# [WHAT YOU NEED TO DO]
Please reproduce the listing below exactly, leaving out every picture.

┌─ INPUT RECORDS

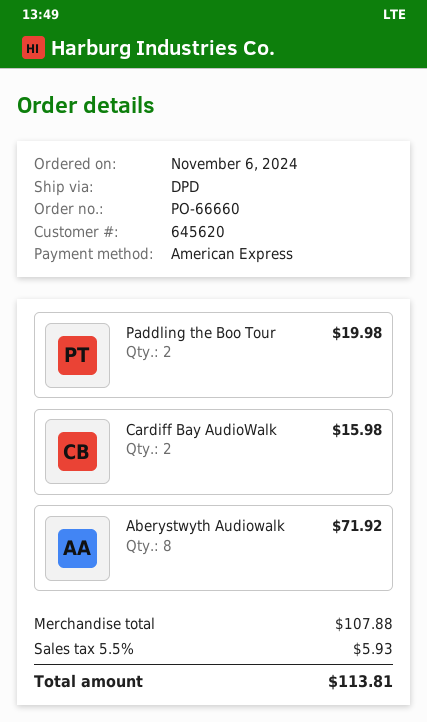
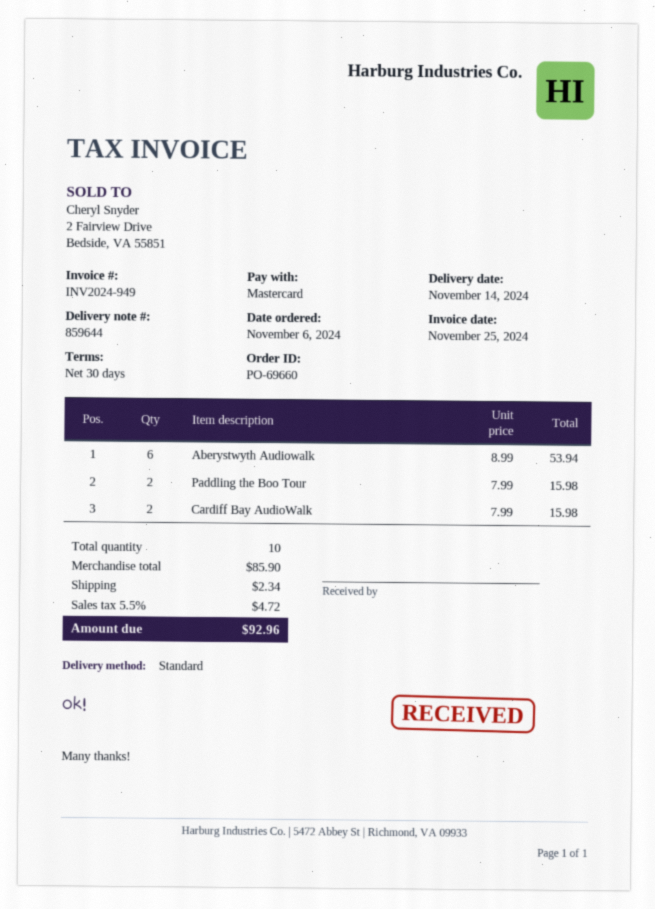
order number: PO-66660 -> PO-69660
payment method: American Express -> Mastercard
shipping method: DPD -> standard
Paddling the Boo Tour: 2 for 19.98 -> 2 for 15.98
Aberystwyth Audiowalk: 8 for 71.92 -> 6 for 53.94
subtotal: 107.88 -> 85.90
shipping: none -> 2.34
tax: 5.5% = 5.93 -> 5.5% = 4.72
total: 113.81 -> 92.96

└─

# [TASK OUTPUT]
order number: PO-66660 -> PO-69660
payment method: American Express -> Mastercard
shipping method: DPD -> standard
Paddling the Boo Tour: 2 for 19.98 -> 2 for 15.98
Aberystwyth Audiowalk: 8 for 71.92 -> 6 for 53.94
subtotal: 107.88 -> 85.90
shipping: none -> 2.34
tax: 5.5% = 5.93 -> 5.5% = 4.72
total: 113.81 -> 92.96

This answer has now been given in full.